### [What you have to do]
The response should repeat word for word every line below from the one with "html: <div> <div>A" to the one with "html: <div> <div>Members", inclusive, and nothing else; leave pictures out.

### [Data records]
____

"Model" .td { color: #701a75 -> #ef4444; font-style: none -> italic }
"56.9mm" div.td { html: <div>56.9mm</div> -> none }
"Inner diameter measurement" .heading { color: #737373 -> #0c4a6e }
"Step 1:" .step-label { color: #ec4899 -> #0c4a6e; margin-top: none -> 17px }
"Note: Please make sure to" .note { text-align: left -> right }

____

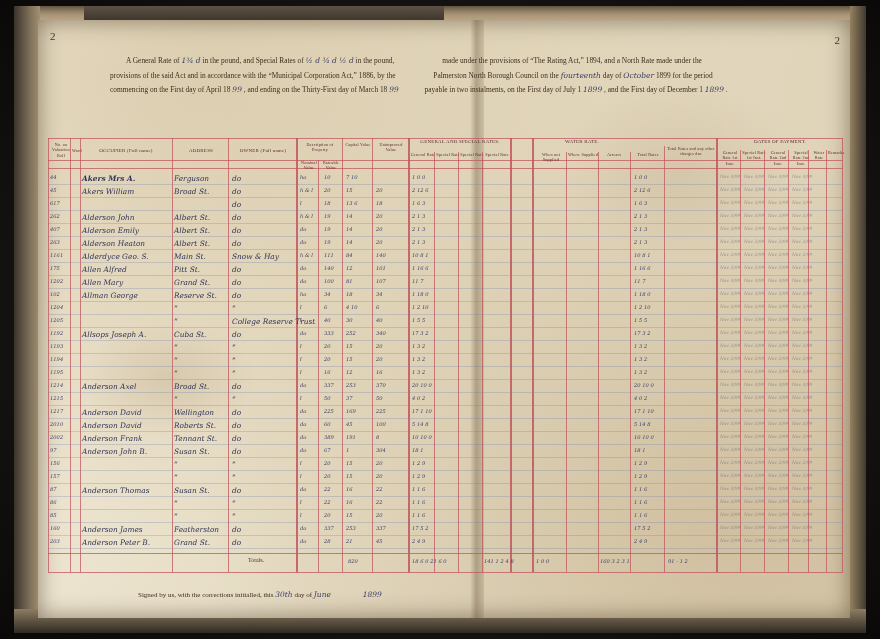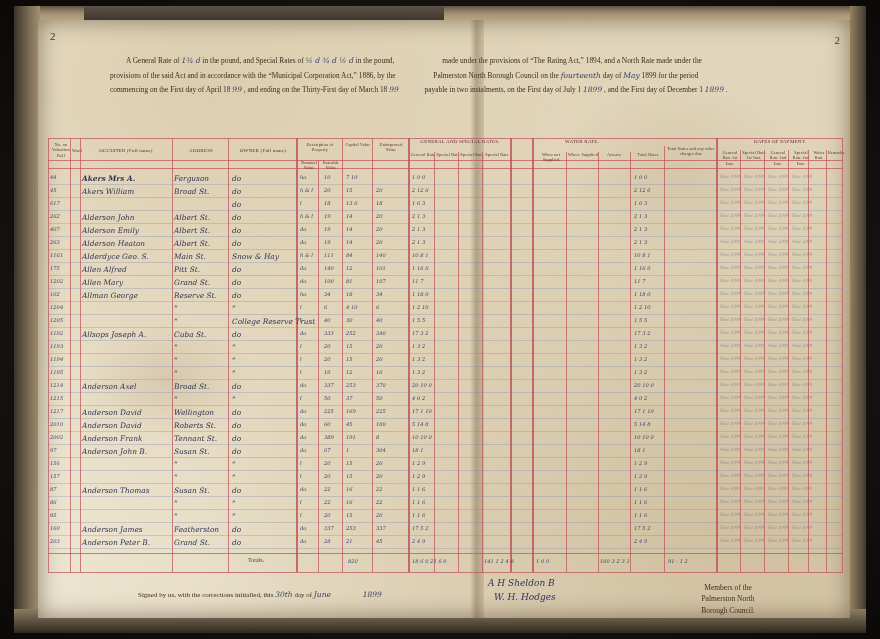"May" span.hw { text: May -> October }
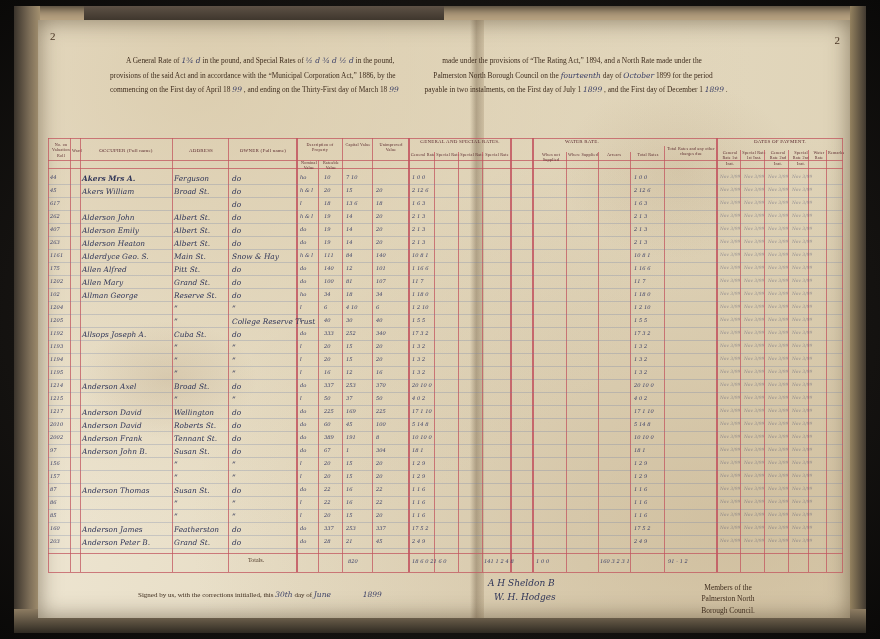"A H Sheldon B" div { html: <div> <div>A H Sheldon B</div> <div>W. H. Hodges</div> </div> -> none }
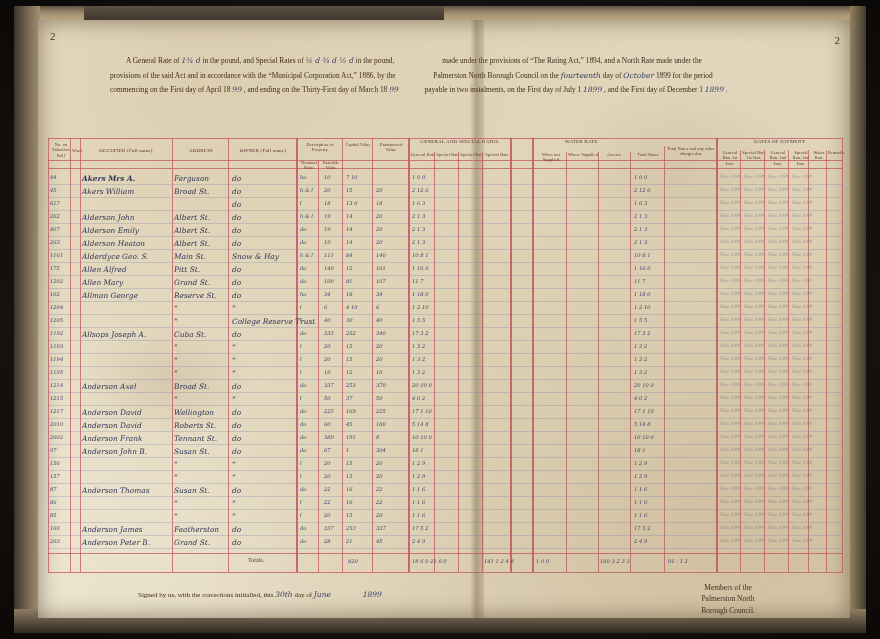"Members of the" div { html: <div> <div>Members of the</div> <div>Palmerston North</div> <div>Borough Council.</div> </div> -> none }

____

### [Task answer]
"A H Sheldon B" div { html: <div> <div>A H Sheldon B</div> <div>W. H. Hodges</div> </div> -> none }
"Members of the" div { html: <div> <div>Members of the</div> <div>Palmerston North</div> <div>Borough Council.</div> </div> -> none }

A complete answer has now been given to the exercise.